● **Work required**: If a line in the records below contains "temperature", copy that line.

+++

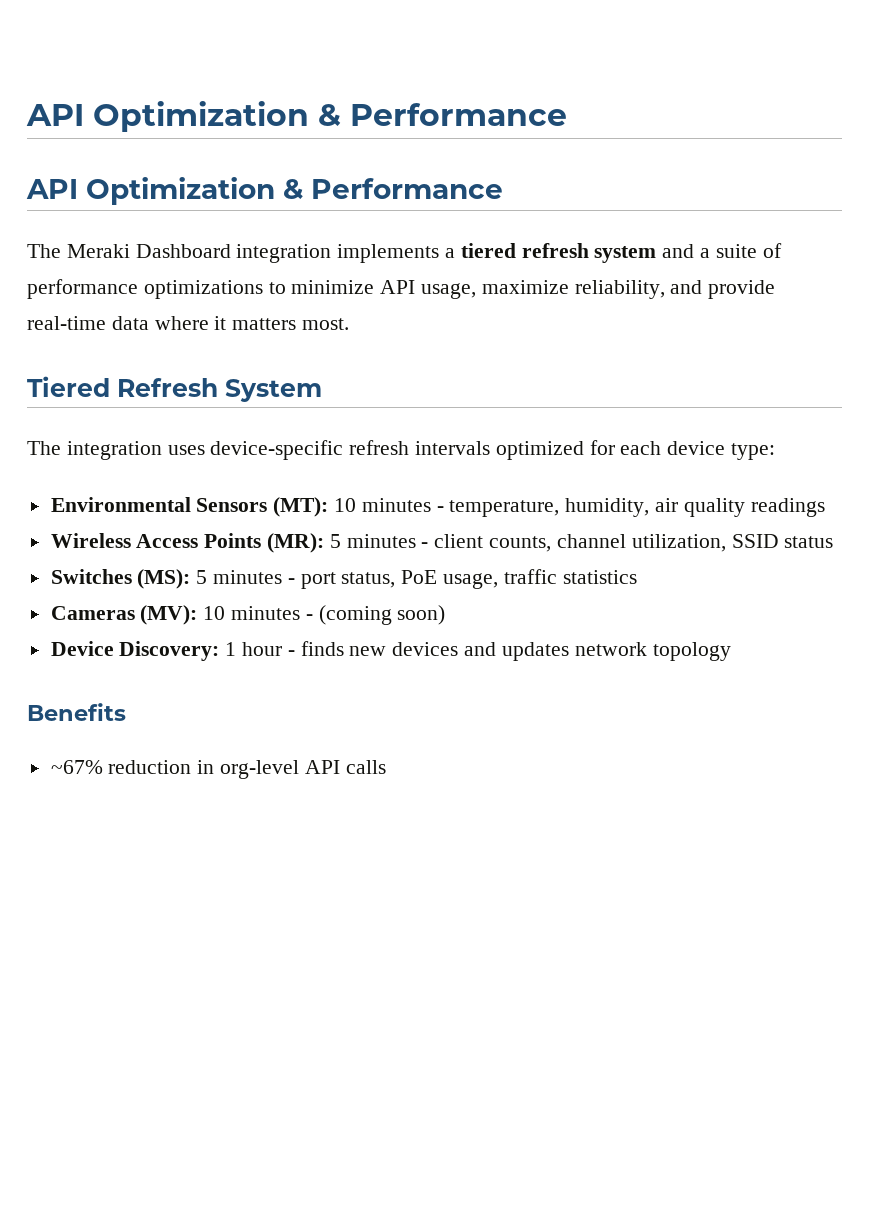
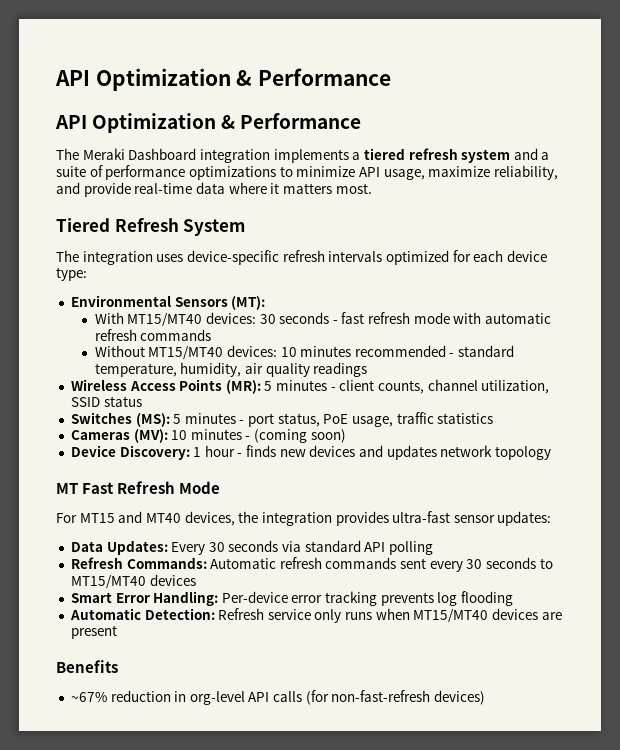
- Environmental Sensors (MT): 10 minutes - temperature, humidity, air quality readings
+ Environmental Sensors (MT):
+ With MT15/MT40 devices: 30 seconds - fast refresh mode with automatic refresh commands
+ Without MT15/MT40 devices: 10 minutes recommended - standard temperature, humidity, air quality readings
+ MT Fast Refresh Mode
+ For MT15 and MT40 devices, the integration provides ultra-fast sensor updates:
+ Data Updates: Every 30 seconds via standard API polling
+ Refresh Commands: Automatic refresh commands sent every 30 seconds to MT15/MT40 devices
+ Smart Error Handling: Per-device error tracking prevents log flooding
+ Automatic Detection: Refresh service only runs when MT15/MT40 devices are present
- ~67% reduction in org-level API calls
+ ~67% reduction in org-level API calls (for non-fast-refresh devices)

+++

● **Response area**:
- Environmental Sensors (MT): 10 minutes - temperature, humidity, air quality readings
+ Without MT15/MT40 devices: 10 minutes recommended - standard temperature, humidity, air quality readings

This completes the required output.